People say that you should just know when you are in love. I know that love feels a bit like a rush of attraction and respect and flutters going through your chest all at once. I also know that real love should feel easy. I've sort of felt all of these things, but I'm a pessimist, and I love "double checking" that what I feel is actually love before committing to the terrifying word. This is because for me, love is so easy to conflate with lust, drama, or pure admiration.
I spoke to clinical psychologist and host of "The Web Radio Show" Joshua Klapow, Ph.D. about how you can figure out if you're actually in love when you're not sure if you've felt it before. Here are some signs that this might be the big L.
1. You Feel Physical And Emotional Attraction To Them
At first, identifying what "type" of attraction you feel towards someone seems simple, but I am certainly guilty of taking a major physical attraction to someone and projecting my own emotional wants and needs onto it. It's exciting! I can't help it!
"Respecting [a partner], feeling admiration and fondness for them, caring about their well-being etc. are all aspects of love for your partner," explains Dr. Klapow. "Desiring them, feeling a physical attraction or even a physical need to be close to them is a different kind of love." He adds that for some couples, both of these types of love are present, while for others, the relationship is more based in one or the other — the real deal will involve some combination of the two.
2. You're Comfortable Being Vulnerable With Them
Because it's tricky to tell the difference between physical and emotional attraction, it can be helpful to think about how comfortable you are being vulnerable with your partner. In love, you of course can feel nervous from time to time, but ideally you'll feel comfortable being your genuine self when you are with your partner.
Dr. Klapow explains that the desire "to be vulnerable with [a partner] and share their vulnerabilities" in a relationship is an indication that a deeper love exists. In tandem with a physical connection, "this more intense, more physiological feeling of love is what separates an intimate connection from deep friendship," he explains. Which brings me to our next sign that you're in love...
3. Your Relationship Feels Deeper Than Friendship
Alas, yet another elusive line to draw in the sand — what makes a friendship with a side of physical attraction different than true love? It's important to remember that falling in love is incredibly different for every person on this planet. "Love is such a subjective, complex, cognitive, emotional, and physiological experience," explains Dr.

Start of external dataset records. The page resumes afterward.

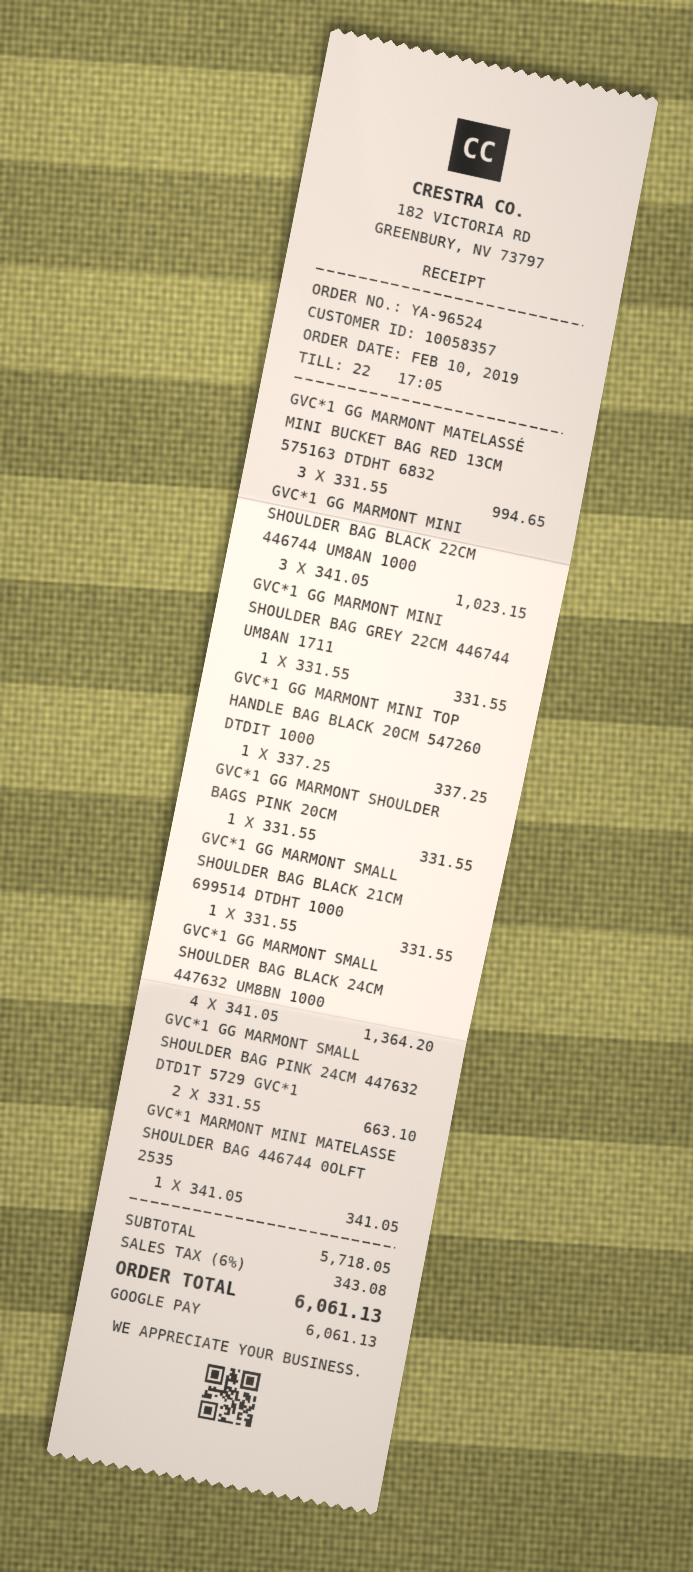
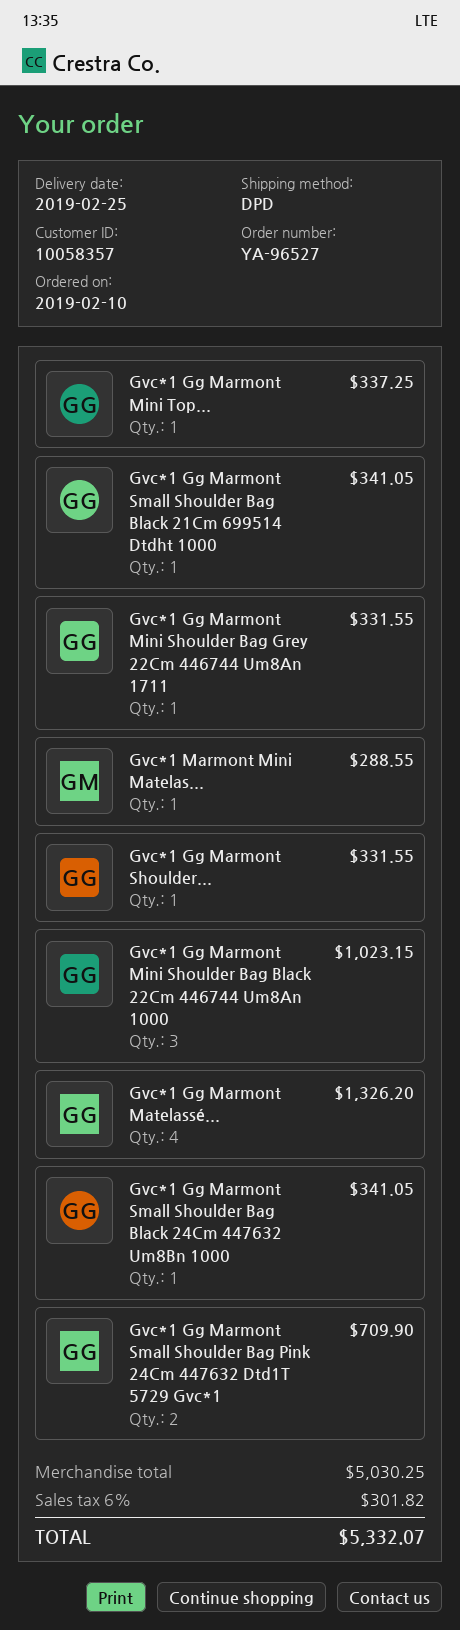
order number: YA-96524 -> YA-96527
GVC*1 GG MARMONT MATELASSÉ MINI BUCKET BAG RED 13CM 575163 DTDHT 6832: 3 for 994.65 -> 4 for 1326.20
GVC*1 GG MARMONT SMALL SHOULDER BAG BLACK 21CM 699514 DTDHT 1000: 1 for 331.55 -> 1 for 341.05
GVC*1 GG MARMONT SMALL SHOULDER BAG BLACK 24CM 447632 UM8BN 1000: 4 for 1364.20 -> 1 for 341.05
GVC*1 GG MARMONT SMALL SHOULDER BAG PINK 24CM 447632 DTD1T 5729 GVC*1: 2 for 663.10 -> 2 for 709.90
GVC*1 MARMONT MINI MATELASSE SHOULDER BAG 446744 0OLFT 2535: 1 for 341.05 -> 1 for 288.55
subtotal: 5718.05 -> 5030.25
tax: 6% = 343.08 -> 6% = 301.82
total: 6061.13 -> 5332.07

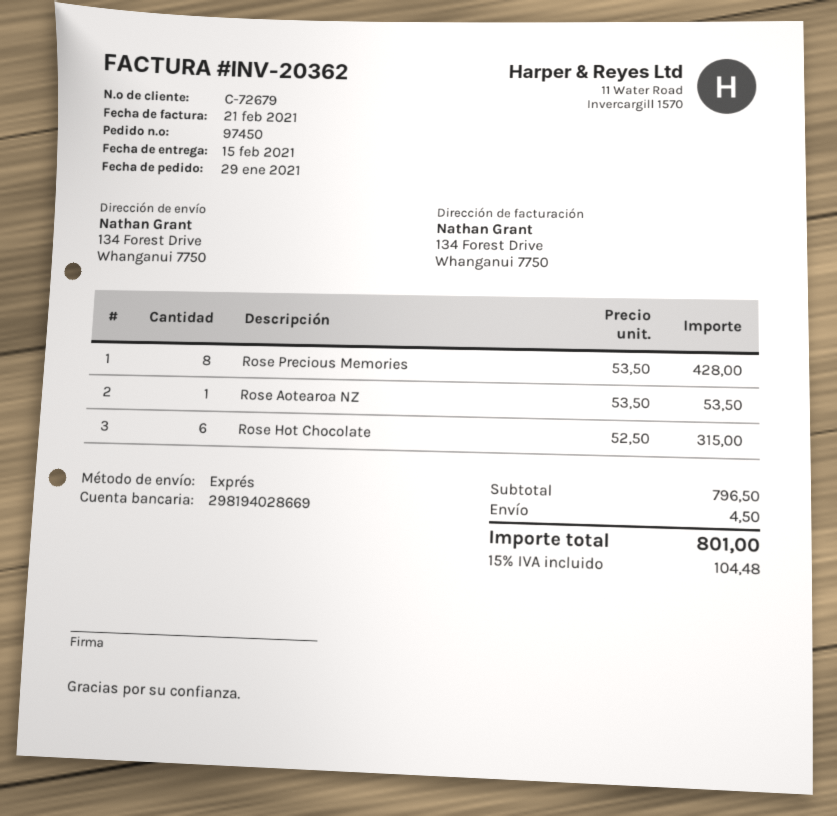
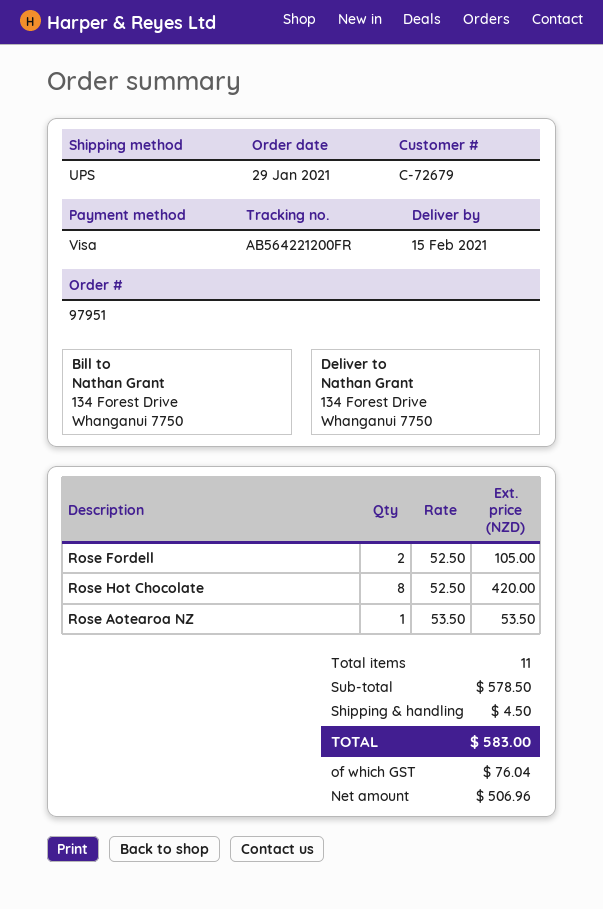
order number: 97450 -> 97951
shipping method: express -> UPS
Rose Precious Memories: 8 x 53.50 = 428.00 -> none
Rose Hot Chocolate: 6 x 52.50 = 315.00 -> 8 x 52.50 = 420.00
Rose Fordell: none -> 2 x 52.50 = 105.00
subtotal: 796.50 -> 578.50
tax: 104.48 -> 76.04
total: 801.00 -> 583.00

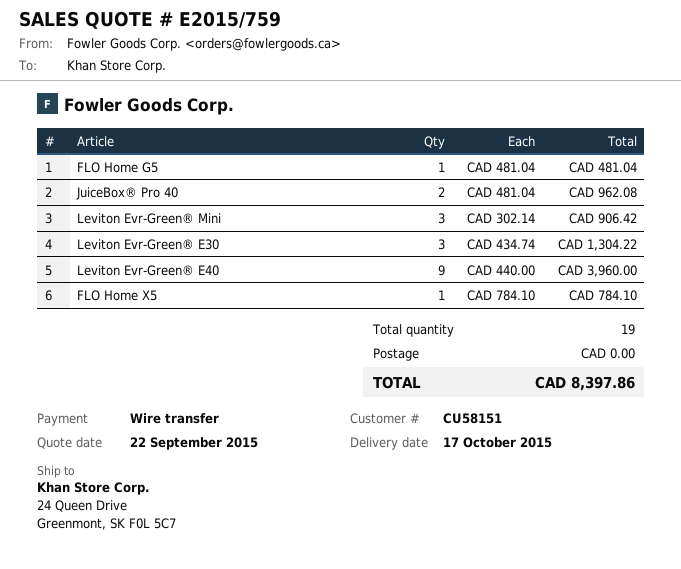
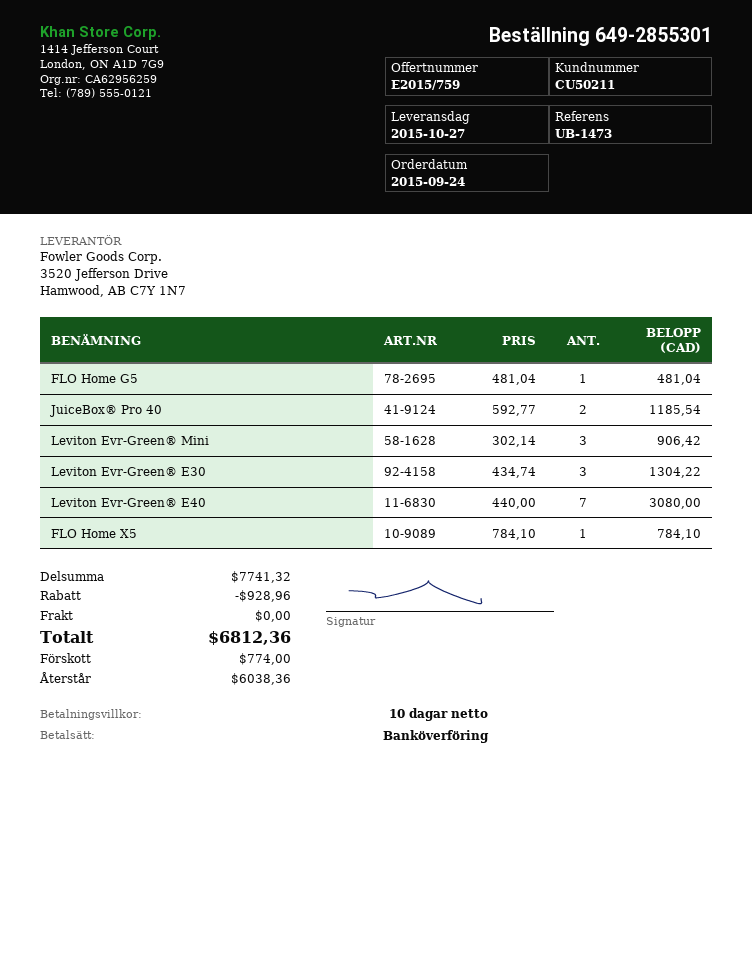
delivery date: 2015-10-17 -> 2015-10-27
customer number: CU58151 -> CU50211
JuiceBox® Pro 40: 2 x 481.04 = 962.08 -> 2 x 592.77 = 1185.54
Leviton Evr-Green® E40: 9 x 440.00 = 3960.00 -> 7 x 440.00 = 3080.00
discount: none -> 928.96
total: 8397.86 -> 6812.36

Klapow. "Having friendship, admiration and respect without intimacy creates problems." You should look at your partner as more than just someone you care for, but you should also desire them.
4. You Think About Them All The Time
Dr. Klapow told me that being in love with a partner can be exhausting. "You think about them, you worry about them, you have a physical need to be close to them, you may feel confident with them but you may worry about the status of your relationship tremendously, because it means so much to you," he adds.
While actual "drama" is not requisite for true love to be present in a relationship, if you're falling in love for the first time, you're probably thinking about your partner constantly — and worrying about them too. "When you physically must be close to your partner and when you desire to know everything there is to know about them you are likely in love," explains Dr. Klapow. But remember... love is pretty much the most indescribable feeling around, and we all feel it in different ways. Stay open to the feelings, and you'll figure it out.